AN ASSESSMENT OF CYBER INSURANCE:

2014 marked an important milestone in the growth of cyber insurance with a significant jump in both the number of companies offering cyber insurance and the number of firms buying cyber insurance. Currently, over fifty major insurance providers now offer cyber liability insurance coverage. Demand for that insurance rose by 21% across all industries in 2014 as compared to 201, with financial institution representing the biggest increase of 29% in coverage buying.

Value and importance of cyber insurance – A cyber insurance marketplace is an important component of a strong cyber security program. It serves as an important risk transfer mechanism. Cyber insurance allows a company to share the cost of an incident amongst the pool of insured companies. It motivates customers wishing to be insured to follow god cyber security practices as eligibility for insurance or preferred rates, are likely to be based upon whether the insured passes recommended practices or pass certification audits.

Adding to challenges is the constant change and innovation being experienced in cyber space.

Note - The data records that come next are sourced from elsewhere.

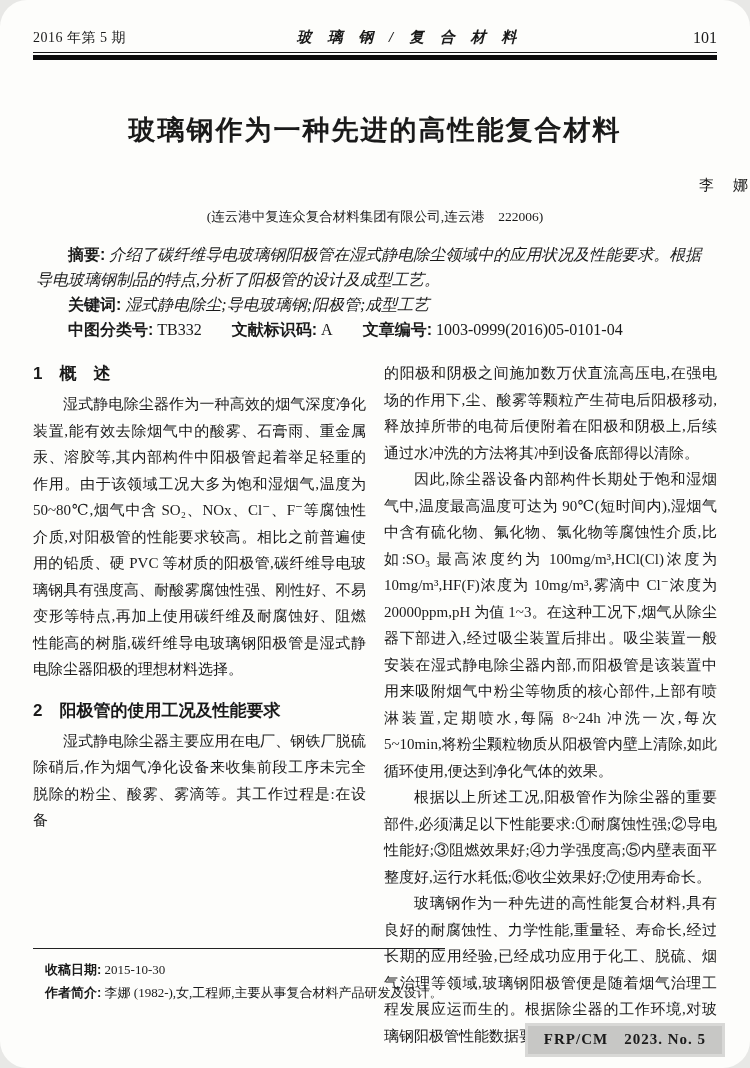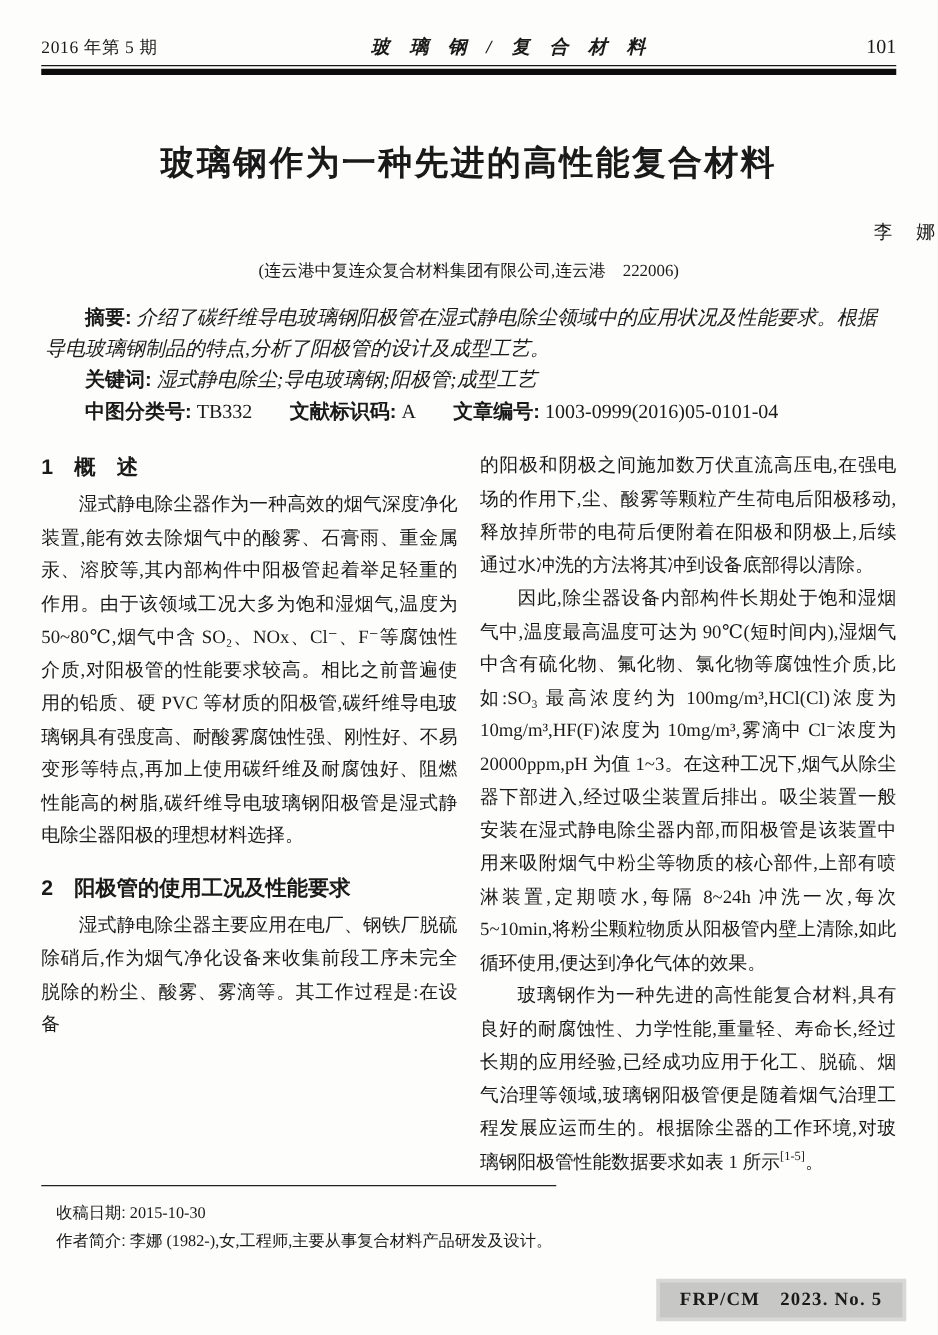--- a/index.html
+++ b/index.html
@@ -7,20 +7,21 @@
     width:750px;height:1068px;
     background:#e8e8e6;
     font-family:"Liberation Serif","DejaVu Serif",serif;
     color:#1a1a1a;
   }
   .page{
     position:relative;
     width:750px;height:1068px;
     background:#fdfdfb;
     overflow:hidden;
+    border-radius:27px;
   }
   
   .header{
     margin:28px 33px 0 33px;
   }
   .header-row{
     display:flex;align-items:flex-end;justify-content:space-between;
     font-size:14px;
   }
   .journal-issue{font-size:14px;letter-spacing:.5px;}
@@ -83,21 +84,21 @@
   sup.ref{font-size:10px;line-height:0;}
   
   .footnote{
     position:absolute;left:33px;top:948px;width:412px;
     border-top:1.5px solid #222;
     padding-top:9px;
     font-size:13px;line-height:23px;
   }
   .footnote .lbl{
     font-family:"Liberation Sans","DejaVu Sans",sans-serif;
-    font-weight:normal;
+    font-weight:bold;
   }
   .footnote div{padding-left:12px;}
   
   .journal-footer{
     position:absolute;right:28px;top:1026px;
     background:#c7c7c5;
     padding:4px 16px 5px 16px;
     font-weight:bold;font-size:15px;letter-spacing:1px;
     box-shadow:0 0 0 3px #d8d8d6;
   }
@@ -140,20 +141,21 @@
   <div class="columns">
     <div class="col">
       <div class="sec-heading">1　概　述</div>
       <p>湿式静电除尘器作为一种高效的烟气深度净化装置,能有效去除烟气中的酸雾、石膏雨、重金属汞、溶胶等,其内部构件中阳极管起着举足轻重的作用。由于该领域工况大多为饱和湿烟气,温度为 50~80℃,烟气中含 SO₂、NOx、Cl⁻、F⁻等腐蚀性介质,对阳极管的性能要求较高。相比之前普遍使用的铅质、硬 PVC 等材质的阳极管,碳纤维导电玻璃钢具有强度高、耐酸雾腐蚀性强、刚性好、不易变形等特点,再加上使用碳纤维及耐腐蚀好、阻燃性能高的树脂,碳纤维导电玻璃钢阳极管是湿式静电除尘器阳极的理想材料选择。</p>
       <div class="sec-heading second">2　阳极管的使用工况及性能要求</div>
       <p>湿式静电除尘器主要应用在电厂、钢铁厂脱硫除硝后,作为烟气净化设备来收集前段工序未完全脱除的粉尘、酸雾、雾滴等。其工作过程是:在设备</p>
     </div>
     <div class="col">
       <p class="no-indent">的阳极和阴极之间施加数万伏直流高压电,在强电场的作用下,尘、酸雾等颗粒产生荷电后阳极移动,释放掉所带的电荷后便附着在阳极和阴极上,后续通过水冲洗的方法将其冲到设备底部得以清除。</p>
       <p>因此,除尘器设备内部构件长期处于饱和湿烟气中,温度最高温度可达为 90℃(短时间内),湿烟气中含有硫化物、氟化物、氯化物等腐蚀性介质,比如:SO₃ 最高浓度约为 100mg/m³,HCl(Cl)浓度为 10mg/m³,HF(F)浓度为 10mg/m³,雾滴中 Cl⁻浓度为 20000ppm,pH 为值 1~3。在这种工况下,烟气从除尘器下部进入,经过吸尘装置后排出。吸尘装置一般安装在湿式静电除尘器内部,而阳极管是该装置中用来吸附烟气中粉尘等物质的核心部件,上部有喷淋装置,定期喷水,每隔 8~24h 冲洗一次,每次 5~10min,将粉尘颗粒物质从阳极管内壁上清除,如此循环使用,便达到净化气体的效果。</p>
+      <p>根据以上所述工况,阳极管作为除尘器的重要部件,必须满足以下性能要求:①耐腐蚀性强;②导电性能好;③阻燃效果好;④力学强度高;⑤内壁表面平整度好,运行水耗低;⑥收尘效果好;⑦使用寿命长。</p>
       <p><span>玻璃钢作为一种先进的高性能复合材料,具有良好的耐腐蚀性、力学性能,重量轻、寿命长,经过长期的应用经验,已经成功应用于化工、脱硫、烟气治理等领域,玻璃钢阳极管便是随着烟气治理工程发展应运而生的。根据除尘器的工作环境,对玻璃钢阳极管性能数据要求如表 1 所示</span><sup class="ref">[1-5]</sup><span>。</span></p>
     </div>
   </div>
 
   <div class="footnote">
     <div>
       <span class="lbl">收稿日期:</span>
       <span>2015-10-30</span>
     </div>
     <div>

In just the last few years we have seen the dramatic growth of social networks, mobile and the cloud, the emergence of the Internet-of-things, wearable, 3D printing and the sharing economy, and in the near-future we are likely to see drones and self-driving cars. These new products, services, business models, and interdependencies impact both the form and likelihood of a cyber-attack occurring and the nature and severity of the resulting loss. Cyber insurance will have to keep up with these changes, updating their risk and pricing models.

There are a number of factors driving the growth of a healthy cyber insurance marketplace, but there are still many unknowns and issues that will need to be addressed for the cyber insurance market if it is to continue to grow, prosper and add value. The financial services industry is uniquely positioned to play a key role in helping to identify, address and resolve these barriers and issues as it includes representatives of both large buyers of cyber insurance (example-banks), and the insurers who partnering with leading cyber security professionals can work together to find solutions satisfactory to both buyer and seller.